Original Article


  • Arjan BOT
  • Jorrit-Jan VERLAAN
  • Andy B. SPOOR
  • Ümit Ö GÜLER
  • F. Cumhur ÖNER

Received Date: 06.07.2012 Accepted Date: 26.07.2012 J Turk Spinal Surg 2012;23(4):295-306


To present the short-term results of 24 patients treated by percutaneous pedicle screw fixation for traumatic thoracolumbar fractures, compared to 24 matched patients treated by open pedicle screw fixation.

Summary of Background Data:

Although pedicle screw implants provide quick and reliable stabilization, extensive soft tissue dissection is necessary. Screws inserted percutaneously may reduce surgical trauma.

Materials and Methods:

A total of 24 patients from the percutaneous pedicle screw group (PPSG) were compared to 24 matched patients treated in the open pedicle screw group (OPSG). Both types of screws were inserted with a freehand technique. The parameters compared were operation time, blood loss, duration of hospital stay and complications.


Both groups consisted of 58% males; the mean age was 48.7 years in the PPSG and 47.1 years in the OPSG. The groups were not statistically different. The mean follow-up period was 14.0 months (PPSG) and 17.3 months (OPSG). In both groups, most of the fractures were type B injuries (flexion/ distraction/extension according to the AO classification) without neurological deficit. A significant difference in median blood loss was found (50 mL in the PPSG; 500 mL in the OPSG; p<0.001). The operation duration in the PPSG was 103.2 ± 24.6 (68–169) minutes, in the OPSG it was 142.0 ± 45.4 (95– 270) minutes (p<0.001). Three malpositioned screws and one dural perforation occurred in the PPSG, and one malpositioned screw with a dural tear occurred in the OPSG. Five deep infections developed in the OPSG, all requiring surgical debridement. The postoperative hospital stay was 12.7 ± 9.3 days for the PPSG and 17.7 ± 14.5 days for the OSPG (not significant). During follow-up, loss of correction occurred five times in the PPSG, and three times in the OPSG.

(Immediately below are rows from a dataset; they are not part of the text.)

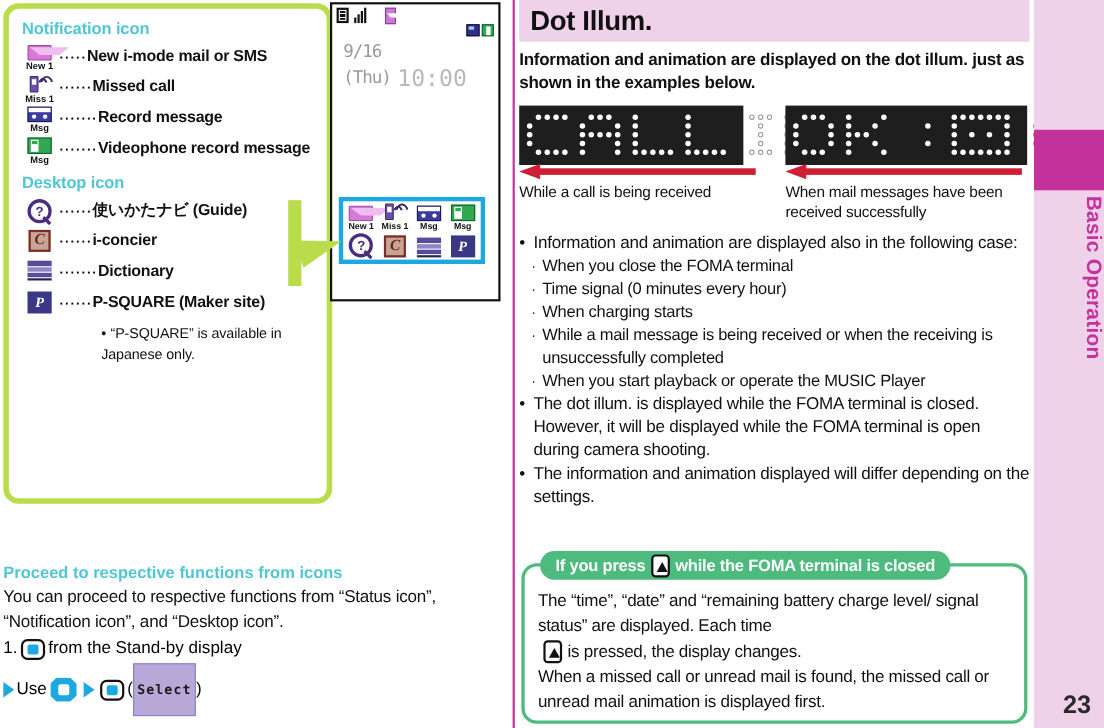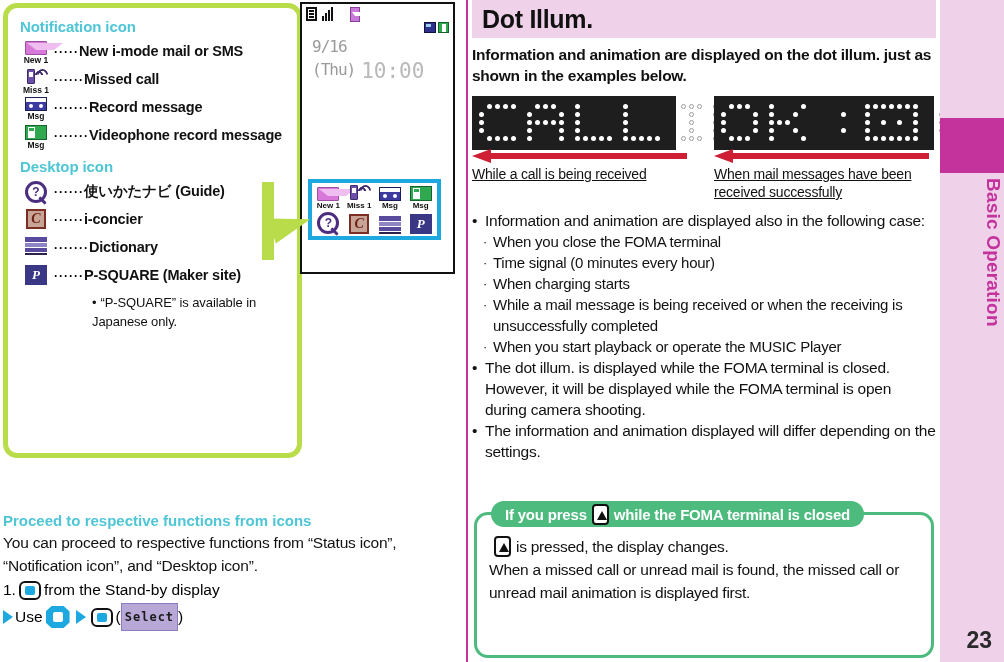"While a call is being" .led-caption { text-decoration: underline -> none }
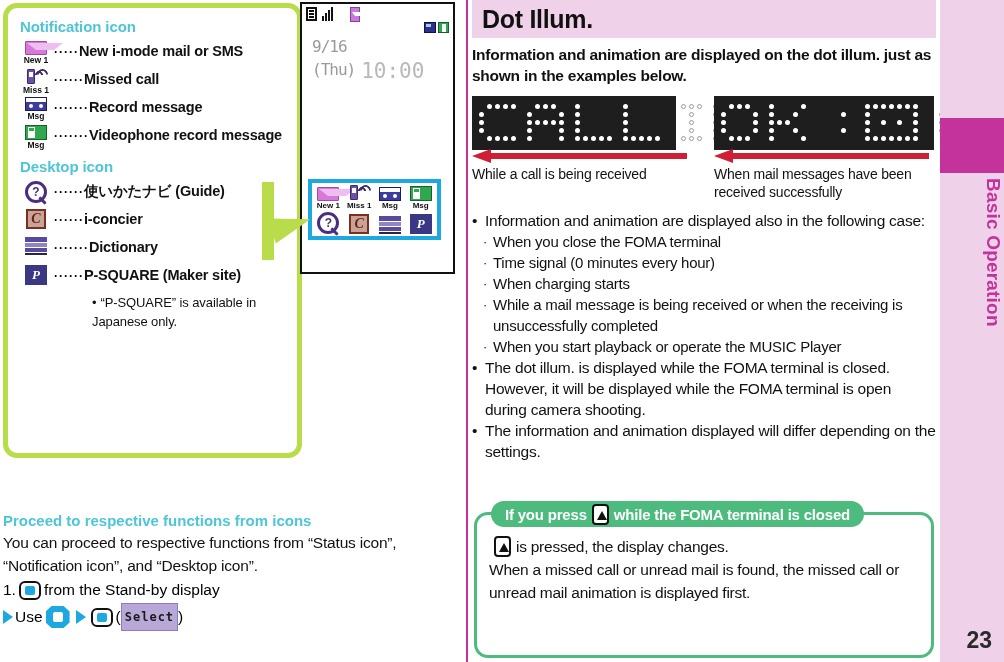"The “time”, “date” and “remaining" span { html: none -> <span>The “time”, “date” and “remaining battery charge level/ signal status” are displayed. Each time</span> }
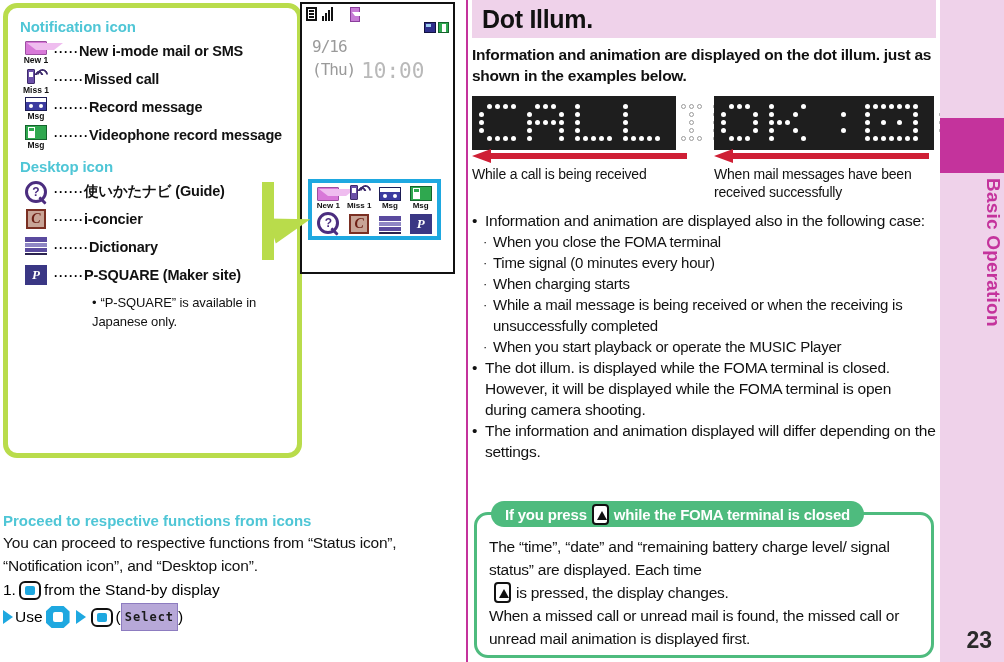"Select" .select-chip { padding: 1px 3px -> 11px 3px }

Using percutaneous pedicle screw fixation resulted in less blood loss, shorter surgical duration and a lower number of infections compared to the open technique. Percutaneous pedicle screw fixation is a promising technique to stabilize traumatic spine fractures in selected cases.

Keywords: Percutaneous pedicle screw fixation, trauma, surgical treatment.